What you have to do
The line containing "project (e.g., upgrading" and every line after it, through the end of the records below: repeat them exactly, nothing more.

Records shown
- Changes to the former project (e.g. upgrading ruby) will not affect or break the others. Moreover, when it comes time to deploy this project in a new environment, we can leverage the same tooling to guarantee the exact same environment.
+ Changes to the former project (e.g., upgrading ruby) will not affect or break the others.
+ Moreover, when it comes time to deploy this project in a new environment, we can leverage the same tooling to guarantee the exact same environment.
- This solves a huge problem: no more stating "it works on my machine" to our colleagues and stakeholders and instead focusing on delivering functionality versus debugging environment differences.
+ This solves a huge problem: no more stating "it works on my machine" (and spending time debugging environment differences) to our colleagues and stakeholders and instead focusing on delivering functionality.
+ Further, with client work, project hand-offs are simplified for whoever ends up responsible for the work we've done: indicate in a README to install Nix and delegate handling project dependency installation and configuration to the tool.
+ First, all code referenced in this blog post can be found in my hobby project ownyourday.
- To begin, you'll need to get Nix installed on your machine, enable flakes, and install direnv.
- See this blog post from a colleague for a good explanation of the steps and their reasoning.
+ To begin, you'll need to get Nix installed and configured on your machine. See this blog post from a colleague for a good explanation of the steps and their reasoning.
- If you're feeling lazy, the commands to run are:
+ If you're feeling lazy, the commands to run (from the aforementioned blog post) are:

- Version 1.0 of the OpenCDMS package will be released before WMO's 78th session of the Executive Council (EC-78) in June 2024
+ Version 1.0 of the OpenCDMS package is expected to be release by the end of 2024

Reply
+ Changes to the former project (e.g., upgrading ruby) will not affect or break the others.
+ Moreover, when it comes time to deploy this project in a new environment, we can leverage the same tooling to guarantee the exact same environment.
- This solves a huge problem: no more stating "it works on my machine" to our colleagues and stakeholders and instead focusing on delivering functionality versus debugging environment differences.
+ This solves a huge problem: no more stating "it works on my machine" (and spending time debugging environment differences) to our colleagues and stakeholders and instead focusing on delivering functionality.
+ Further, with client work, project hand-offs are simplified for whoever ends up responsible for the work we've done: indicate in a README to install Nix and delegate handling project dependency installation and configuration to the tool.
+ First, all code referenced in this blog post can be found in my hobby project ownyourday.
- To begin, you'll need to get Nix installed on your machine, enable flakes, and install direnv.
- See this blog post from a colleague for a good explanation of the steps and their reasoning.
+ To begin, you'll need to get Nix installed and configured on your machine. See this blog post from a colleague for a good explanation of the steps and their reasoning.
- If you're feeling lazy, the commands to run are:
+ If you're feeling lazy, the commands to run (from the aforementioned blog post) are:

- Version 1.0 of the OpenCDMS package will be released before WMO's 78th session of the Executive Council (EC-78) in June 2024
+ Version 1.0 of the OpenCDMS package is expected to be release by the end of 2024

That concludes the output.